Captain Sam Walker (Kate Mara) is the protagonist of this film, and she gets most of its screen time, which is largely spent in isolation as she looks out each night at questionable sights that then seem to come closer. Her reentry process into Earth’s atmosphere was not smooth, with a drop in communication resulting in her being found in the middle of the ocean with an unexplained hole in her capsule. She has bruises all over her body and keeps discovering new injuries in between regular morning medical evaluations ahead of her next planned mission. Each night, she thinks she hears and sees something and heads outside to see what’s lurking out there and may have followed her back both from up in space and into the house.
This film is a stressful watch since Sam is someone who doesn’t run from danger but instead inches closer to investigate it. Despite offers from her adoptive father (Laurence Fishburne) to stay somewhere that might be less isolating, she’s determined to stick it out and can’t turn off the curiosity that drives her. There’s considerable added suspense built from the fact that Sam never responds by shrinking away and trying to hide from something unknown and potentially frightening, armed with only a flashlight to combat whatever lurks in the distance or might even already be with her inside the house.
In her first solo feature film, writer-director Jess Varley crafts something that feels like a big-budget production on a limited independent budget. The luxurious nature of the house – filled with a vast array of kitchen items but so eerily sparse – is complemented by the vastness of the woods around it.

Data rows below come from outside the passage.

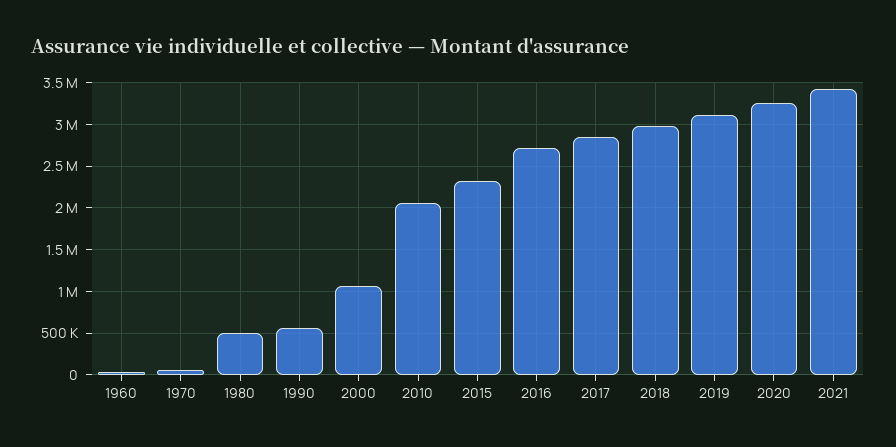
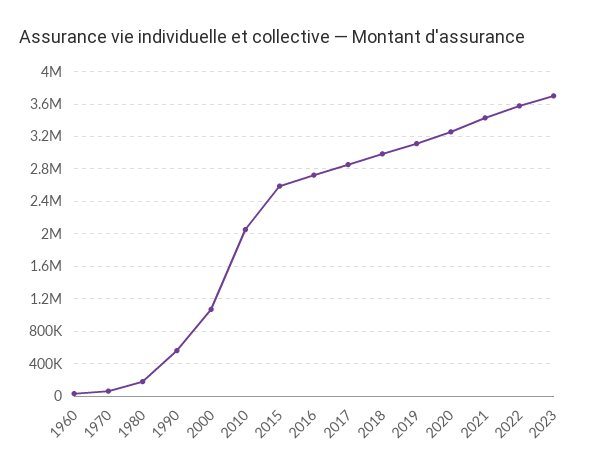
1980: 500000 -> 200000
2015: 2300000 -> 2600000
2022: none -> 3600000
2023: none -> 3700000

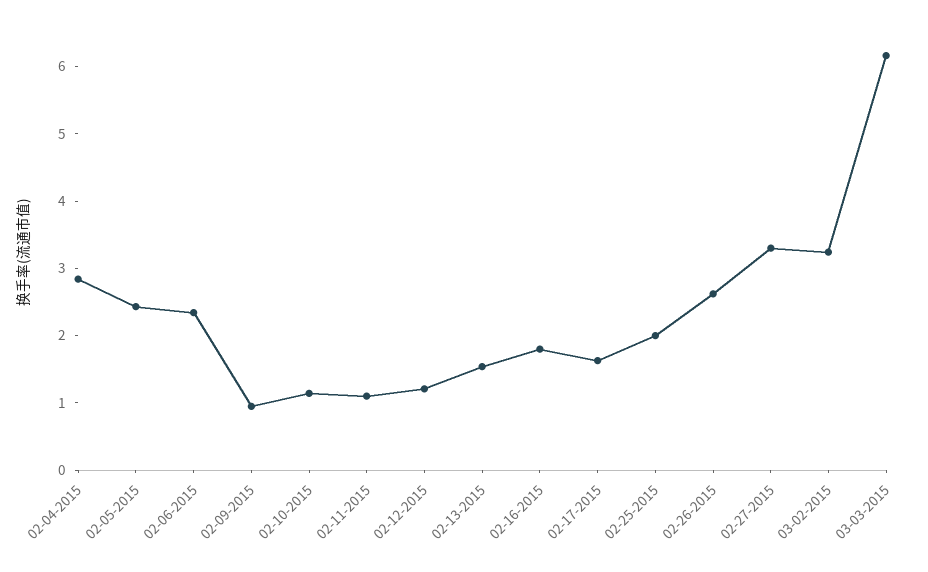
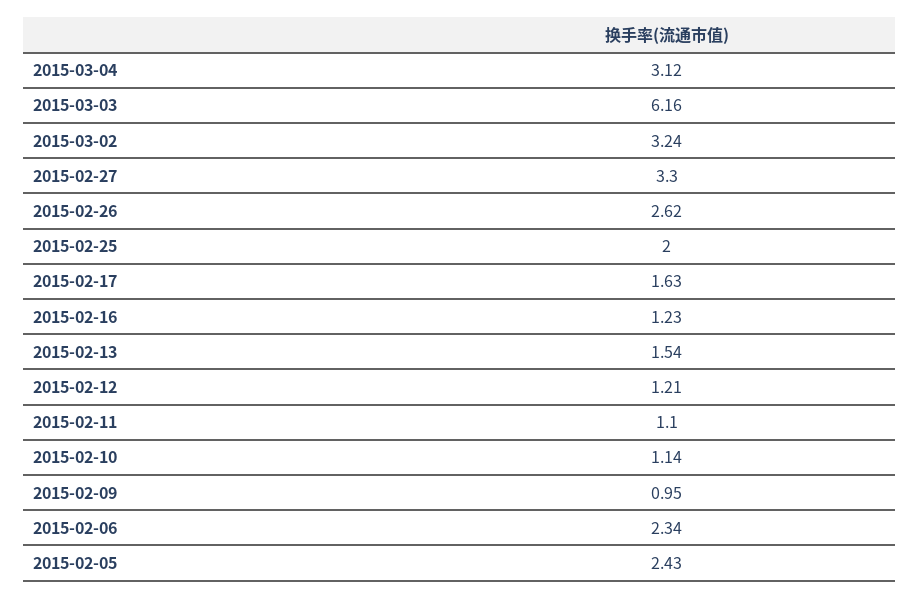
02-04-2015: 2.8 -> none
02-16-2015: 1.8 -> 1.23
2015-03-04: none -> 3.12

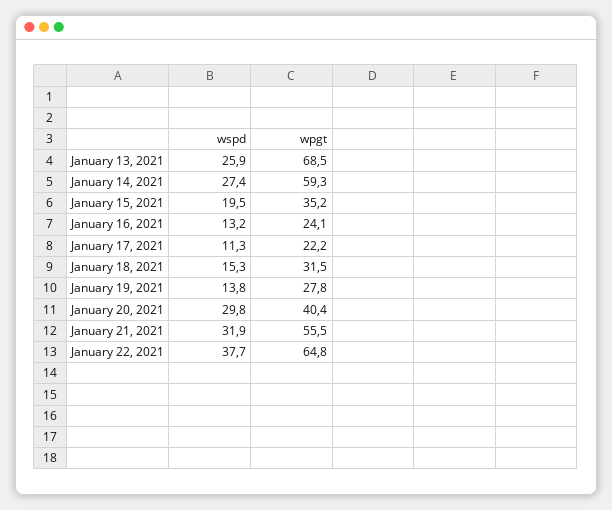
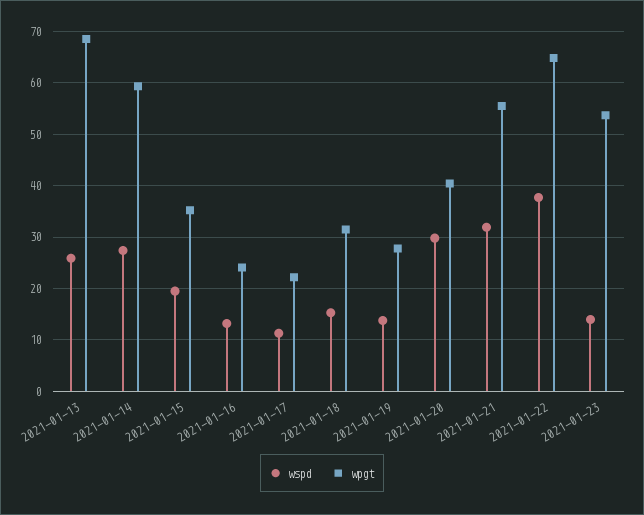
wspd, 2021-01-23: none -> 14
wpgt, 2021-01-23: none -> 54

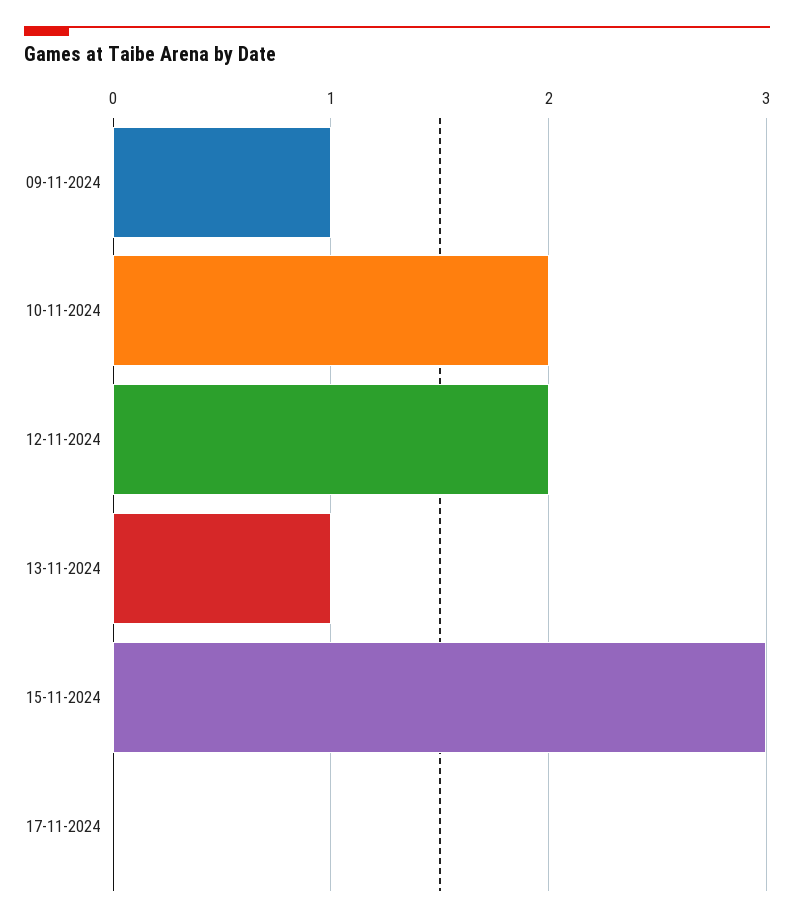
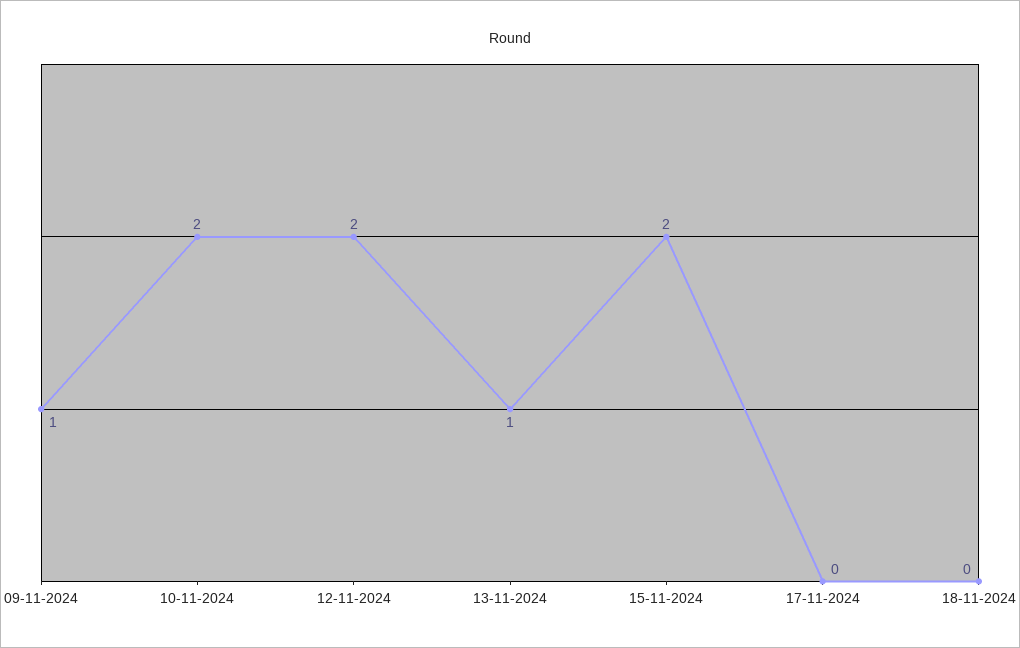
15-11-2024: 3 -> 2
18-11-2024: none -> 0

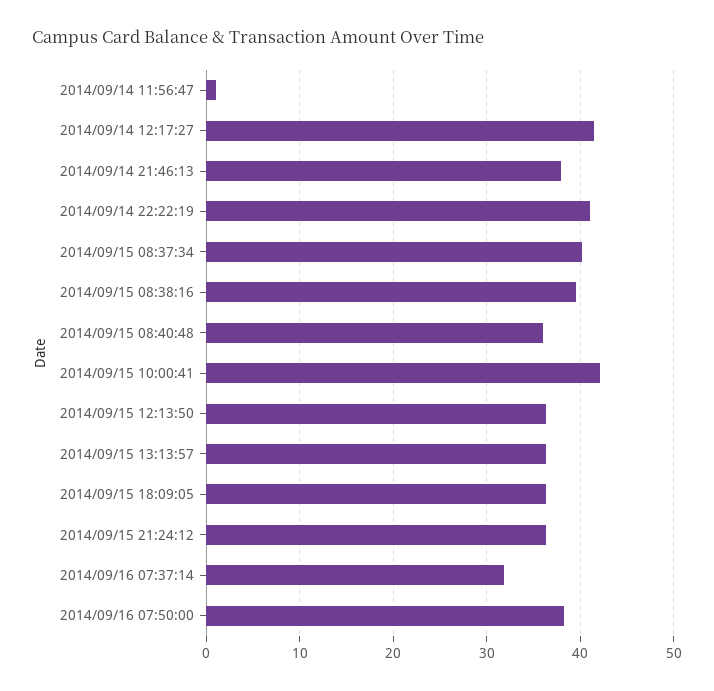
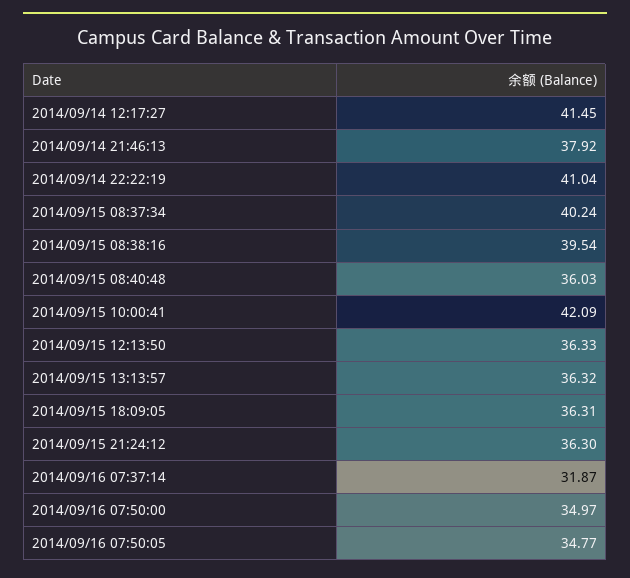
2014/09/14 11:56:47: 1 -> none
2014/09/16 07:50:00: 38 -> 34.97
2014/09/16 07:50:05: none -> 34.77

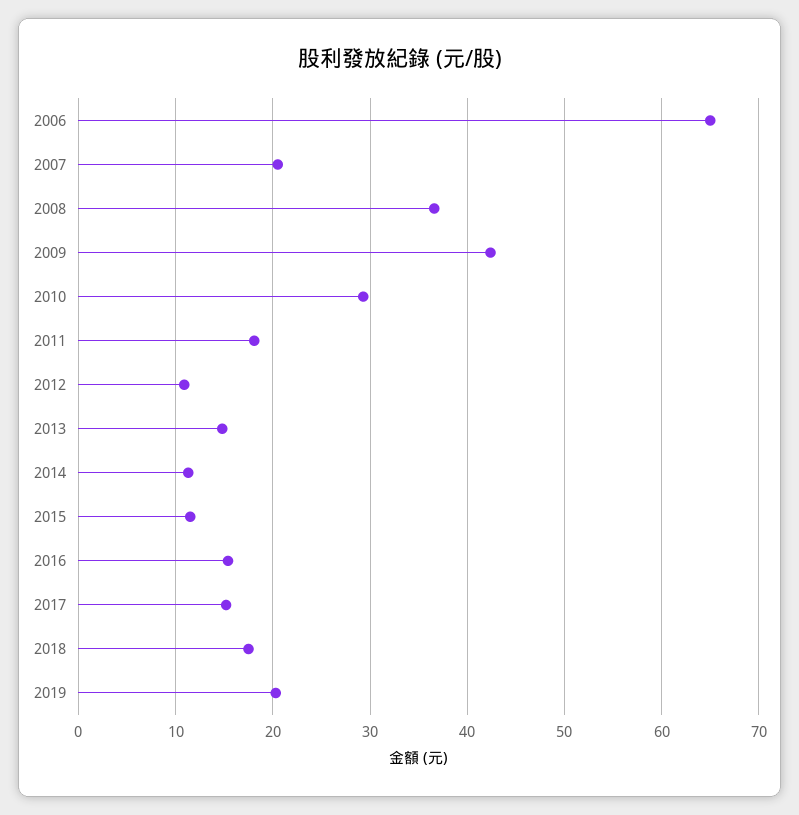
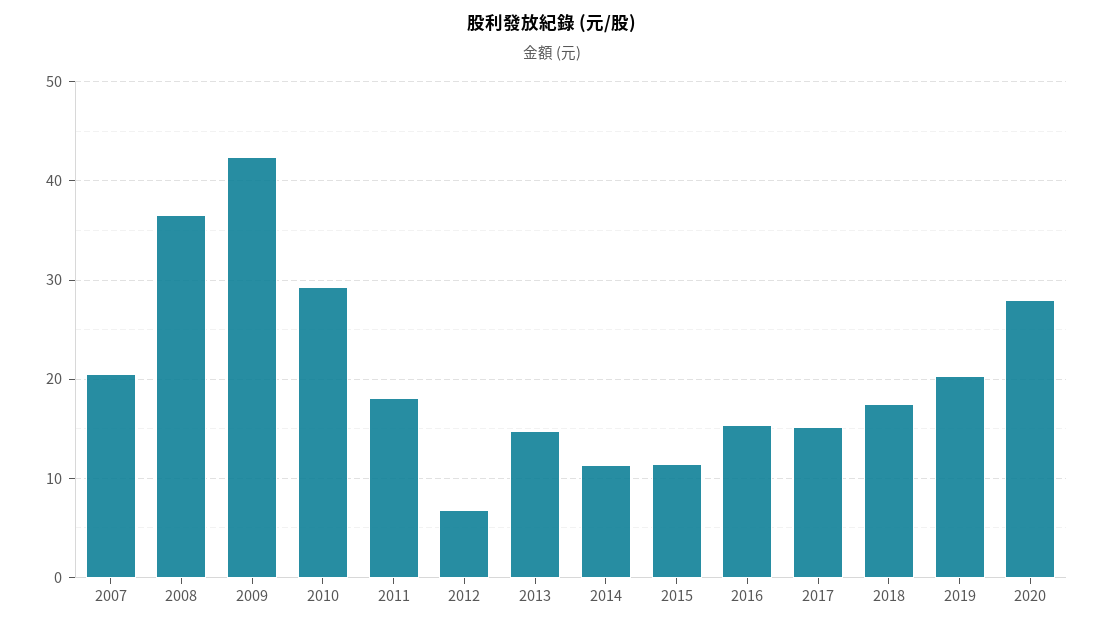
2006: 65 -> none
2012: 11 -> 7
2020: none -> 28

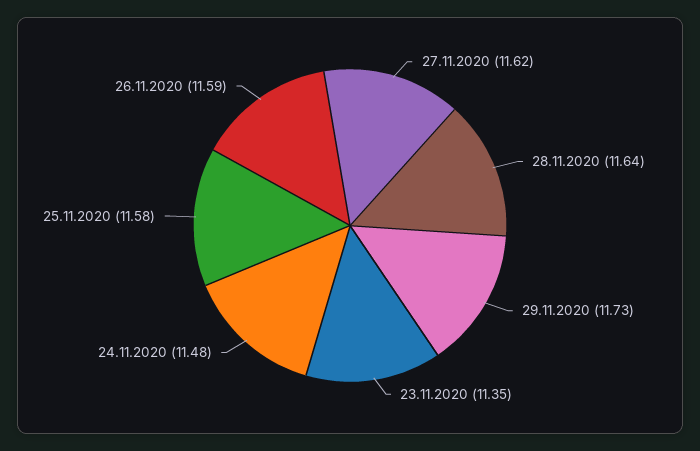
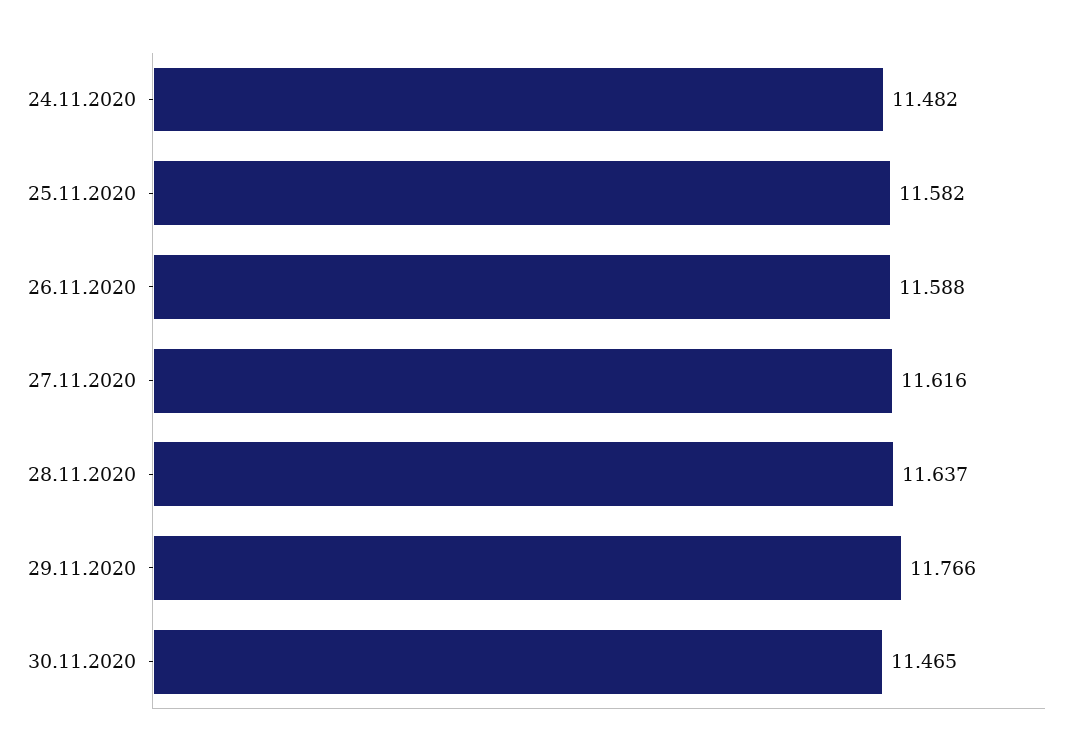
29.11.2020: 11.73 -> 11.766
23.11.2020: 11.35 -> none
30.11.2020: none -> 11.465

Filmed in Ireland, it’s meant to stand in for Virginia in the area surrounding Washington, DC, a safe place allegedly for diplomats to stay that’s close enough to their governmental business but still hidden and distant from even their nearest neighbors. With no one around for miles, the notion of having an alien being roaming around feels all the more chilling, and this film leans into that quiet and sometimes terrifying sense of dread that Sam seems to invite, even if she doesn’t know what she’ll find and has no expectation that it would be friendly.
The suspense is heightened by deliberate cinematography choices, like having the camera stay on Sam’s shoes as she follows the trail of mysterious footprints left on the floor the first night that she believes an intruder has entered the home. It’s an unnerving experience that also includes certain subtle shots of things moving in the background that audiences might easily miss if they’re not paying close attention, but Sam remains in the foreground of each shot since the purpose is to remain fixated on her and the way in which she navigates this difficult reintegration without anyone else around her and surrounded instead by eerie sounds and unexplained lights and movements in the distance.
Because she’s on screen – often by herself – for the majority of this film, the burden falls to Mara to get audiences invested in her journey. She commits fully, embracing the elements of body horror that remain constant throughout the film and conveying the intensity of the rigorous physical fitness regimen she’s expected to maintain while she’s still getting used to this new environment. While she’s not immune to fear, the resilience she displays even in legitimately scary moments is formidable and makes her a very watchable lead character. Fishburne delivers as expected, and Gabriel Luna and newcomer Scarlett Holmes add some human connection as Sam’s husband and daughter, who are eager to see her but don’t get to spend nearly as much time with her as they’d like during this period of transition. As it reaches its conclusion, this film takes some decidedly big plot swings that shift its tone considerably and will work better for some viewers than others. Regardless of how its ending hits, this film is an involving if undeniably stressful experience from start to finish, putting a moody twist on the return-from-space genre.